As with acrylics, you could get an infection in your nail bed if minor trauma (such as getting your finger caught in a door or accidentally banging your nails against a countertop or other hard surface) causes your gel nail to lift your entire nail off.
With either gels or acrylics, the nail doesn't have to come completely off your finger to cause an infection. If it's loose, but still attached, that could be enough for bacteria or other germs to cause problems.
These fabric wraps are glued in place to strengthen weak nails or help a cracked nail grow out. Some wraps are made of silk, but others are made of linen, paper, or fiberglass.
Your nail technician will fit the material to your nail's shape, hold it in place, then brush on glue.
Silks are intended to be temporary, and the adhesives will loosen within two or three weeks, or sooner if you wash dishes by hand without gloves. Your nail technician can remove or reapply them at your follow-up visit.
10 Tips for Artificial Nails
- Go to a pro to get your nails. At-home products "require a lot of skill, far more than do-it-yourself hair color," says Doug Schoon, co-chair of the Professional Beauty Association's Nail Manufacturer Council on Safety.
- Don't peel off your artificial nails. "They're designed to adhere to the nail, so if you peel them off, it yanks off the top layer of your nail," Schoon says. After they're off, your own natural nails should look healthy. Go to a pro to get it done right.
- Choose a nail technician based on recommendations from friends, rather than basing it only on location or price. "A lot of people walk into the salon down the street because they see a price in the window that looks attractive, but they're not getting the same service as they would going to someone educated with the right skills," Schoon says. "If your nail technician isn't experienced, she can file your nail plate too thin when applying gels or acrylics, which can damage your nails."
- Your nail salon should look clean and disinfect tools between clients.
- Your nail technician should wash their hands before working on your nails and ask you to do the same.

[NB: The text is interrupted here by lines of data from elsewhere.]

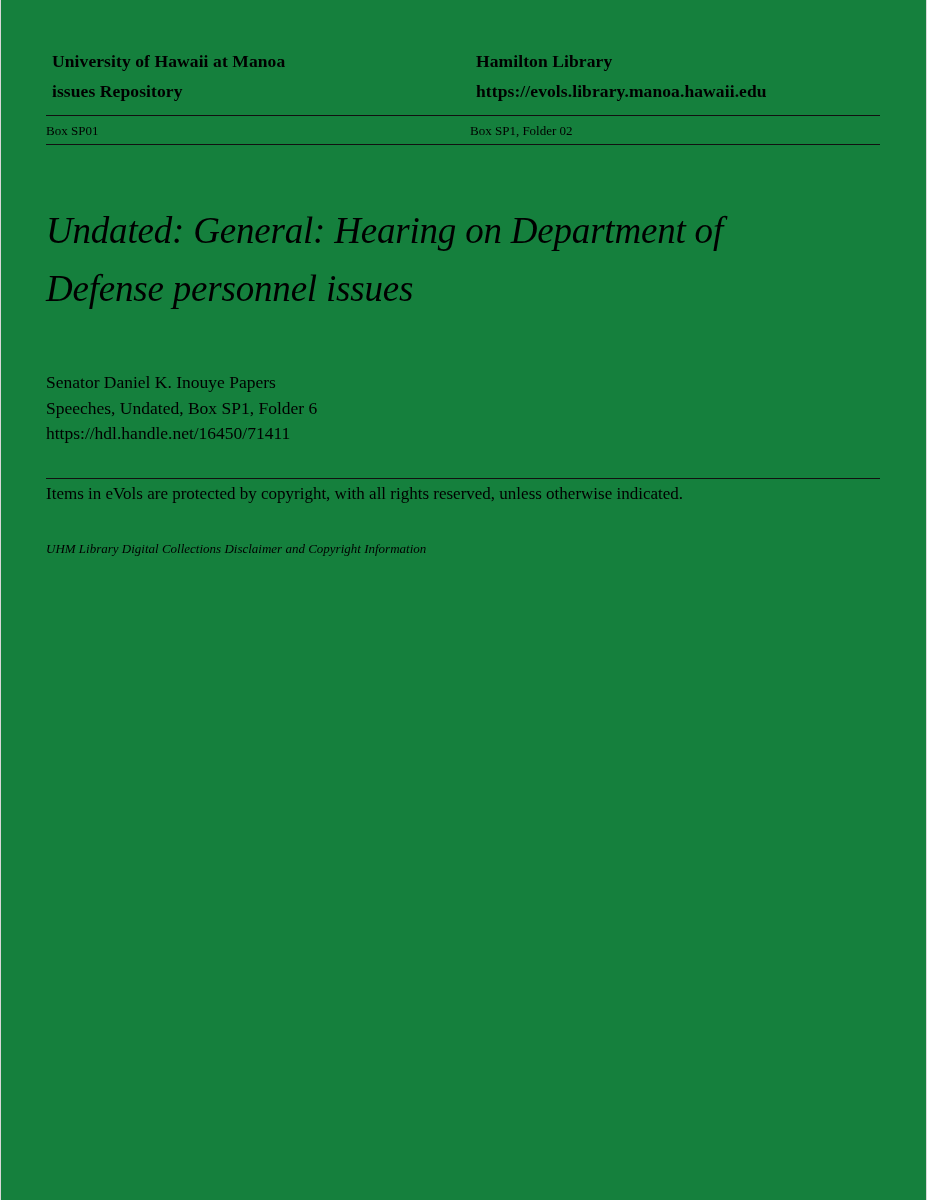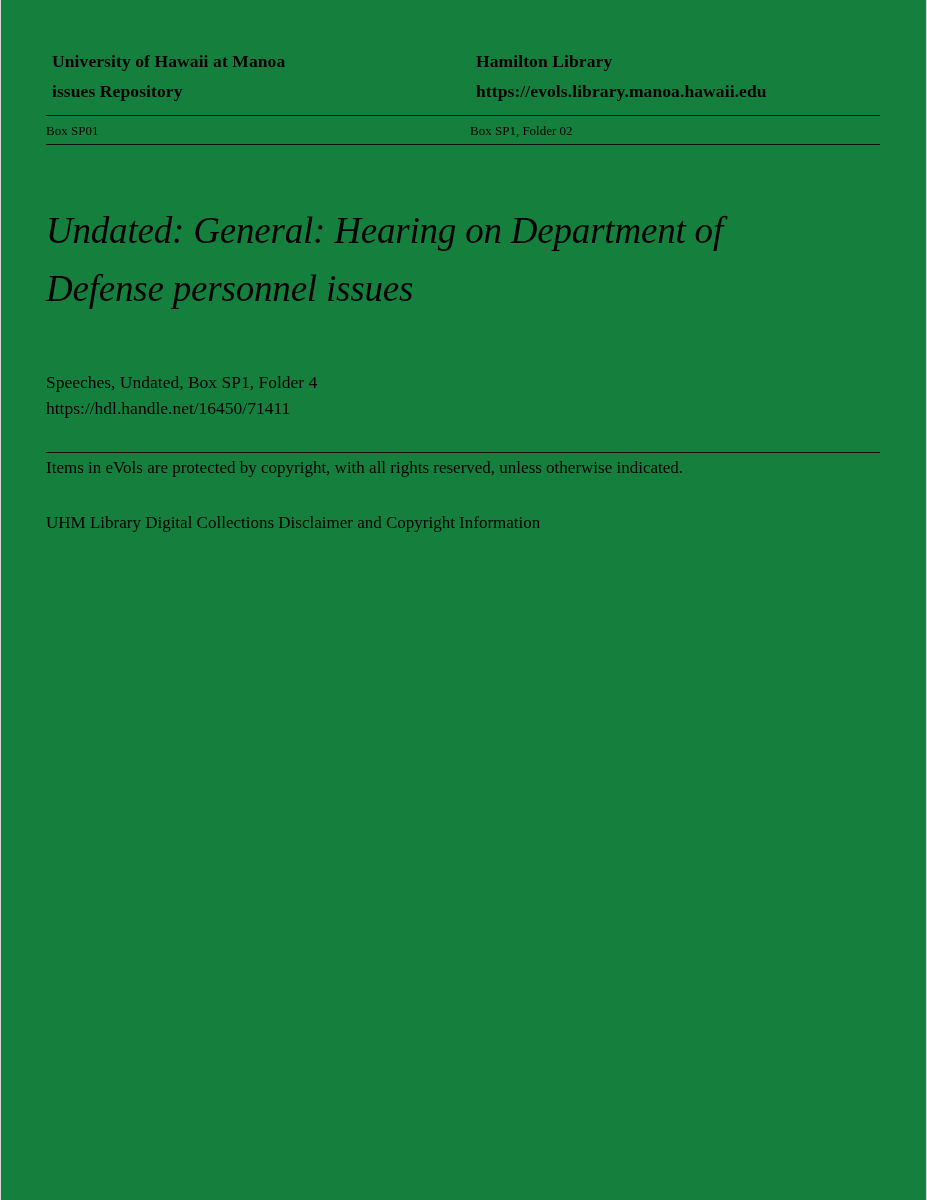--- a/index.html
+++ b/index.html
@@ -157,6 +157,7 @@
     <h1 class="title">Undated: General: Hearing on Department of Defense personnel issues</h1>
 
     <div class="citation">
+      <div>Senator Daniel K. Inouye Papers</div>
       <div>Speeches, Undated, Box SP1, Folder 4</div>
       <div>https://hdl.handle.net/16450/71411</div>
     </div>

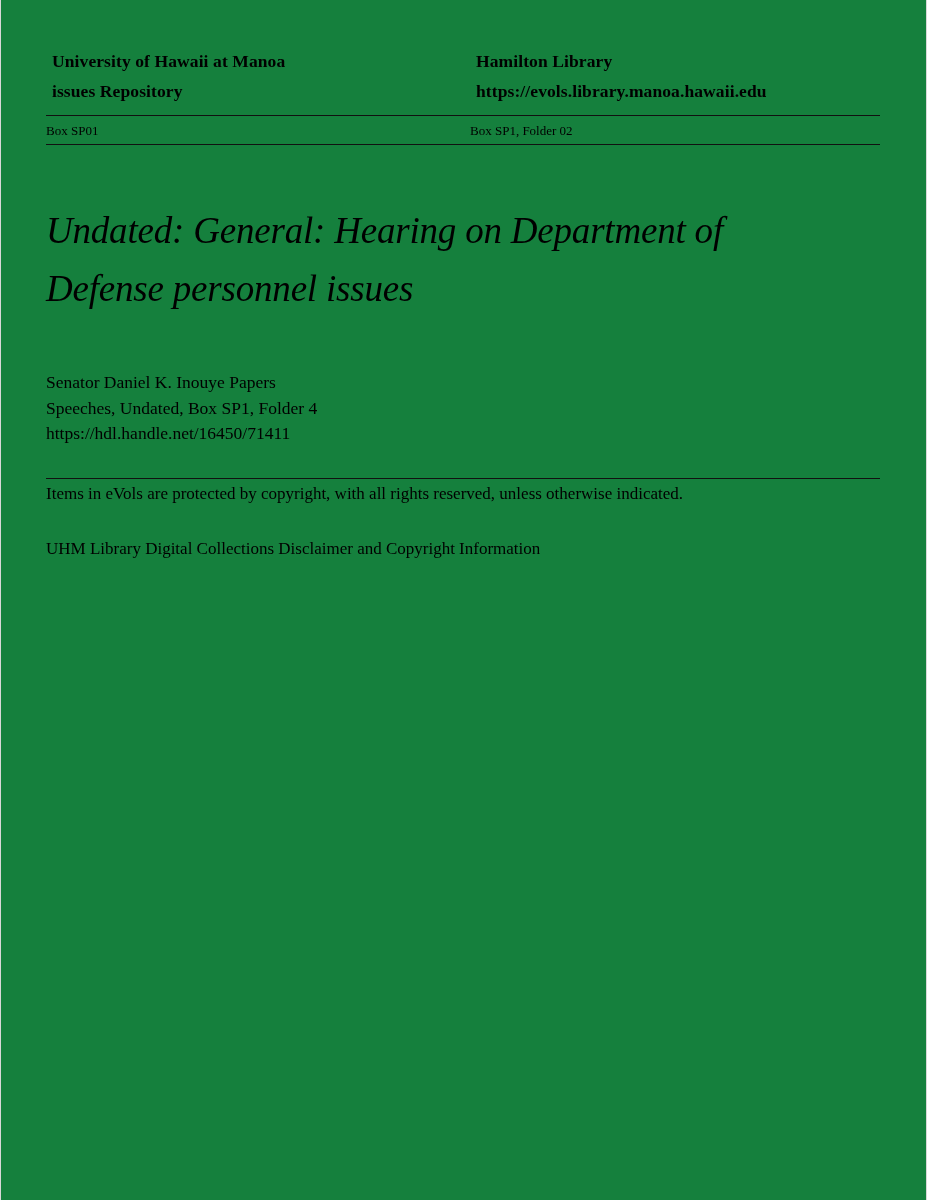--- a/index.html
+++ b/index.html
@@ -158,7 +158,7 @@
 
     <div class="citation">
       <div>Senator Daniel K. Inouye Papers</div>
-      <div>Speeches, Undated, Box SP1, Folder 4</div>
+      <div>Speeches, Undated, Box SP1, Folder 6</div>
       <div>https://hdl.handle.net/16450/71411</div>
     </div>
 

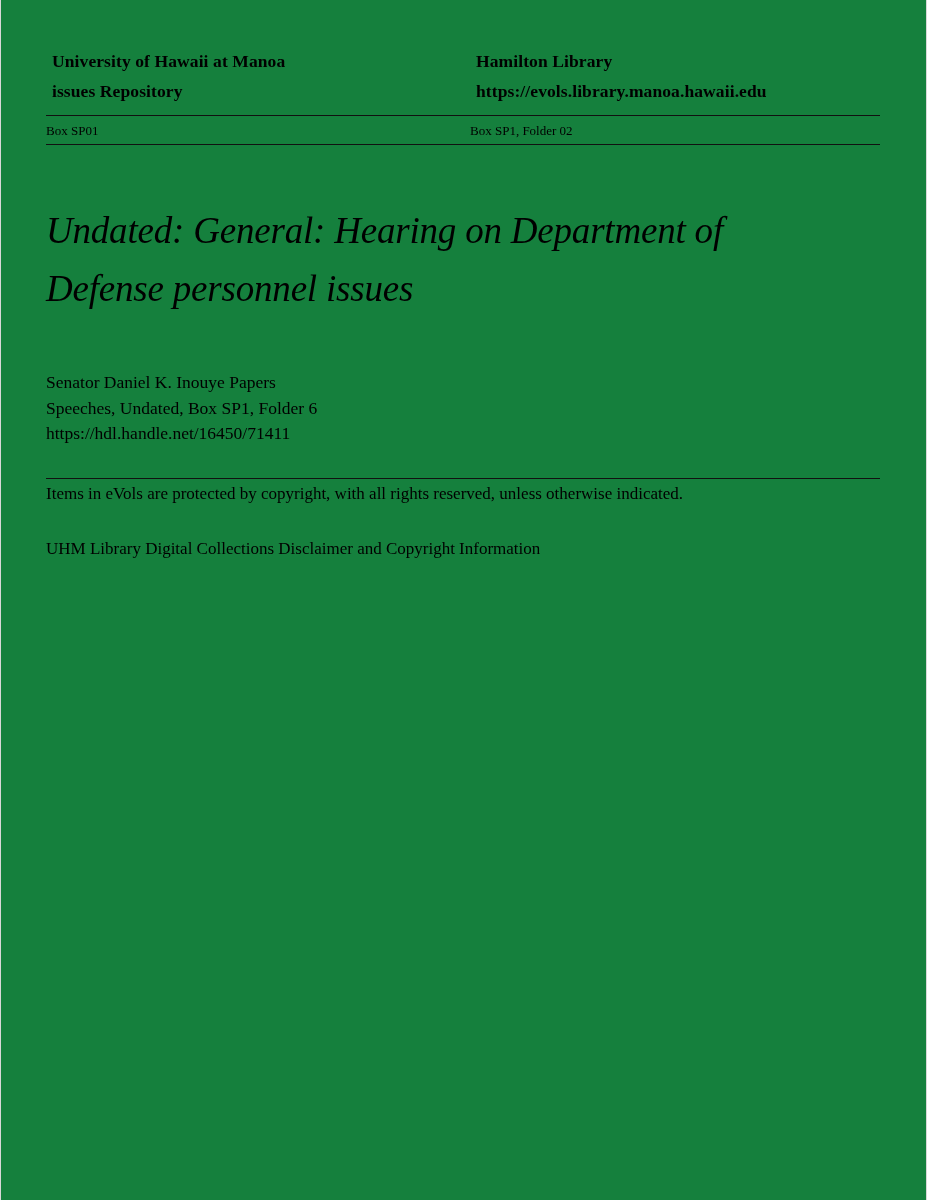--- a/index.html
+++ b/index.html
@@ -124,8 +124,9 @@
 
   .disclaimer {
     margin-top: 29px;
-    font-size: 17px;
+    font-size: 13px;
     line-height: 26px;
+    font-style: italic;
   }
 </style>
 </head>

- Leave your cuticles alone. Don't let anyone at the nail salon cut or push back your cuticles. Breaking the seal between your fingernail and nail bed can lead to infections.
- Don't bandage or try to repair a damaged nail yourself. Go to a professional so you don't get a nail infection.

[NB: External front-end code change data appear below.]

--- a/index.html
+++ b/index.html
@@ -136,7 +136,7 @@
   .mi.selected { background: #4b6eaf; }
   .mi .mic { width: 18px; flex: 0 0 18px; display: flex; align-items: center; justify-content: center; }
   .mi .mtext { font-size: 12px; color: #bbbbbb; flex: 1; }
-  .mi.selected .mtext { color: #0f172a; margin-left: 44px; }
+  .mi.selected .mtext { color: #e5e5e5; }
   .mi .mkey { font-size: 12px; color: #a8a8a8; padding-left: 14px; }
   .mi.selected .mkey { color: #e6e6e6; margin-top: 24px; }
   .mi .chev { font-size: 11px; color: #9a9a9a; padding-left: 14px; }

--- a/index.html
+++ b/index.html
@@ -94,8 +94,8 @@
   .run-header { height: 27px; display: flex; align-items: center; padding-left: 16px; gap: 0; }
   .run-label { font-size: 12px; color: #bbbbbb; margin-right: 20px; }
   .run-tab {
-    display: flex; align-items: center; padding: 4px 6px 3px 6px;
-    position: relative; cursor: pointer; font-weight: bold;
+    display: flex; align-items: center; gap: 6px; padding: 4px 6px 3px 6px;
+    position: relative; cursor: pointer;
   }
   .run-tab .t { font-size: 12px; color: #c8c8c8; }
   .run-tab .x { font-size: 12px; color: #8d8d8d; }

- Ask your technician how to care for your nails between visits. "It's important to get a good, knowledgeable nail technician, someone who can teach you how to properly maintain your nails," Schoon says.
- Speak up if something seems off. Tell your technician if you're in any pain after your artificial nails have been applied, because they aren't supposed to hurt. If you develop rashes or itchiness around the fingertips or your eyes, face, or neck (which many women often touch with their hands), Kleinsmith says you could ask your doctor if you're sensitive to one of the ingredients in your artificial nails.
- Go natural now and then. The American Academy of Dermatology recommends skipping artificial nails occasionally, to give your own nails a break.